The outbreak and the various epidemiological studies also have implications on epidemiological research. The outbreak brought to fore the fact that there is a gap in the existence and functionality of comprehensive epidemiological information management systems as regards Lassa fever in Nigeria. In a bid to address this gap, Ihekweazu (2018) stated that Lassa fever research in Nigeria have shifted towards the development of vaccines, treatment protocols, laboratory diagnostic methods, disease vectors and the route of transmission of disease and community practices and behavioural changes. Another important implication of the outbreak on epidemiological research is the potential development of a national guideline for the management of Lassa fever which would be built around the core principles of detection, preparedness and response. This will in the long run create conditions that would help in reducing the incidences of Lassa fever outbreaks and improve coordinated management during outbreaks.

  1. Conclusions

This paper have examined epidemiological evidences relating to the outbreak of Lassa fever in Nigeria in 2018. Review of evidence showed that Lassa fever was contracted from the urine and faeces of rodents carrying the virus. Evidence also suggests that out of the West African countries, Nigeria bears the most burden of the disease with confirmed cases reaching 1, 637 by 2018. The 2018 outbreak had 1, 893 reported cases and 423 laboratory confirmed cases with Edo, Ondo and Ebonyi having the highest number of confirmed cases at 178, 99 and 64 respectively. Evidences have also suggested that there are geographical differentials in the incidence of the diseases. Lassa fever have been shown to have tremendous impact in terms of fatalities, economic disruption and the high level of expenditure necessitated by the acquisition of protective gear, and drugs such as Ribavirin. A number of risk factors were also shown to have tremendous impact on the prevalence of the disease, these include rural properties such as poor sanitation and crowded living conditions and exposure to infected persons. The outbreak have also been demonstrated to have enormous impact on public health practice and epidemiological research; these include the development of treatment protocols and guidelines, improvement of surveillance and detection architecture and increased level of awareness among the general public, clinicians and public health officials. Further research areas that have been prompted by the outbreak include research on vaccines, treatment protocols diagnosis and community practices and behavioural changes.

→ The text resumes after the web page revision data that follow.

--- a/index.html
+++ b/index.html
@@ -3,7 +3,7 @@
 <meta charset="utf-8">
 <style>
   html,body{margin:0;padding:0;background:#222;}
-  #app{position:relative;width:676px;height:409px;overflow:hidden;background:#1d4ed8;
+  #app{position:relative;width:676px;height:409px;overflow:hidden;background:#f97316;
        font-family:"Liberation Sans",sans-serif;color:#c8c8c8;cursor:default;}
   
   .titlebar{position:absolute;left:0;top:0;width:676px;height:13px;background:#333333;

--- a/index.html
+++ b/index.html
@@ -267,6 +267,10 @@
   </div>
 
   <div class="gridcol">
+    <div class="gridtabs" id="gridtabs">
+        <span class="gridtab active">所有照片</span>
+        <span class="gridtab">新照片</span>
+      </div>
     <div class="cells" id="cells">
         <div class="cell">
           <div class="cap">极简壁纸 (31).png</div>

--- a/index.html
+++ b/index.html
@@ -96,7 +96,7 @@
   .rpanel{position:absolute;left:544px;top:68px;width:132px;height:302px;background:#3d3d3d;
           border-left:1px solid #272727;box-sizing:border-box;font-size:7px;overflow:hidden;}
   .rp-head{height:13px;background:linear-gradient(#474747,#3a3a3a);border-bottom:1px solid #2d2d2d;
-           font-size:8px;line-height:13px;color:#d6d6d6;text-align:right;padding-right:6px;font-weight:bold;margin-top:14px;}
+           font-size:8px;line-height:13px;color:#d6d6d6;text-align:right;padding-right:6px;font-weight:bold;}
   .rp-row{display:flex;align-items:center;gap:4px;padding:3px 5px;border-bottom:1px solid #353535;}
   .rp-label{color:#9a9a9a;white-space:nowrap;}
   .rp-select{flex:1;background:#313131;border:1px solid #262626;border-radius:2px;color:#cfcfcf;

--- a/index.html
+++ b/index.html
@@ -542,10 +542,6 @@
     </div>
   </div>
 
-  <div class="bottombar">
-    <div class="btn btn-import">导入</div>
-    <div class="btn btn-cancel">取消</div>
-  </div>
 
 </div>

In conclusion, Lassa fever is a public health threat of topmost priority in Nigeria and its coordinated management is an important step towards reducing its impact. The outbreak of 2018 have brought to fore the fact that there are gaps in information management systems as regards the epidemiological aspects of the disease. This must be addressed in order to provide quality input for the design and implementation of Lassa fever management measures.